Ce livre est sur­pre­nant par sa struc­ture com­po­site. Il se révèle vite atta­chant et de lec­ture attrayante. Il n’est pas dif­fi­cile au demeu­rant d’en trou­ver le fil conducteur.

Au départ une étude généa­lo­gique appro­fon­die de sa famille pater­nelle dont l’auteur nous livre, en annexe, un extrait allant du XVIe siècle à nos jours. On y découvre notam­ment que dans la bour­geoi­sie de Cla­me­cy, au XVIIIe siècle, figu­raient plu­sieurs familles Tenaille issues de la même souche qui se dis­tin­guaient par l’ajout d’un second patro­nyme. Et c’est à Cla­me­cy que se noue le drame his­to­rique qui fait le cœur de ce livre où l’auteur nous révèle un aspect peu connu de notre his­toire nationale.

La vie à Cla­me­cy avant 1789 était répu­tée douce et brillante pour les bour­geois, moins sans doute pour les ouvriers char­gés du flot­tage des bois qui était la grande acti­vi­té de la ville. Le bois du Mor­van, prin­ci­pale source d’approvisionnement de Paris, après l’exploitation des­truc­trice des forêts d’Île-de-France, était une den­rée stra­té­gique aux époques sans char­bon ni pétrole. L’auteur consacre une longue et inté­res­sante annexe à l’historique et à la tech­nique du flottage.

En 1789, après une lente mon­tée des inquié­tudes, le vent violent de la Révo­lu­tion souffle, sur cette ville pai­sible, dans une socié­té sans doute peu récep­tive aux idées révo­lu­tion­naires, une bour­rasque de désordres, de haine, de déla­tion et de peur. L’auteur s’attache à cette approche “ micro­sco­pique ”, et nou­velle pour le lec­teur, de l’histoire de la Révo­lu­tion.

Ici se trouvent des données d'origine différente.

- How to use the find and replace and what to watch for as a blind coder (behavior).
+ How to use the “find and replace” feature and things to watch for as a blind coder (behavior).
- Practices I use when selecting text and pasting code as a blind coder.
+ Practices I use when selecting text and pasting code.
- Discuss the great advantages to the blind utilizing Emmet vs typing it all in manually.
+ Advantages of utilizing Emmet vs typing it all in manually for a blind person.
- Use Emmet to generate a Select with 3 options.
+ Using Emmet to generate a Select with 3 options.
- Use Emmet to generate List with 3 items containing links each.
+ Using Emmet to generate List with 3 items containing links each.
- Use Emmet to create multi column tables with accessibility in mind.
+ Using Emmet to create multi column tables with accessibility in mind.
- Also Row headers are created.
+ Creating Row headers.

Sa famille y joue en effet un grand rôle ; il y a des Tenaille dans tous les comi­tés et à la tête du direc­toire local qui vont se déchi­rer comme les Atrides. Le détail de ces intrigues, dénon­cia­tions, empri­son­ne­ments, inter­ven­tions à Paris, exé­cu­tions en masse, dont celle, le 25 ven­tôse de l’an II, de quinze habi­tants de Cla­me­cy, est d’autant plus pre­nant que l’auteur le traite avec la minu­tie et le déta­che­ment d’un chro­ni­queur ; d’autant plus fas­ci­nant qu’il ne peut man­quer de por­ter le lec­teur à des rap­pro­che­ments avec les déchaî­ne­ments de vio­lence de l’époque contemporaine.

Après cette chro­nique san­gui­naire, la vision sou­dai­ne­ment s’élargit dans une fresque his­to­rique, bros­sée à grands traits, rap­pe­lant les causes et consé­quences loin­taines de la Révo­lu­tion. Rap­pel bien­ve­nu et contraste néces­saire pour clore ce livre ins­truc­tif et attachant.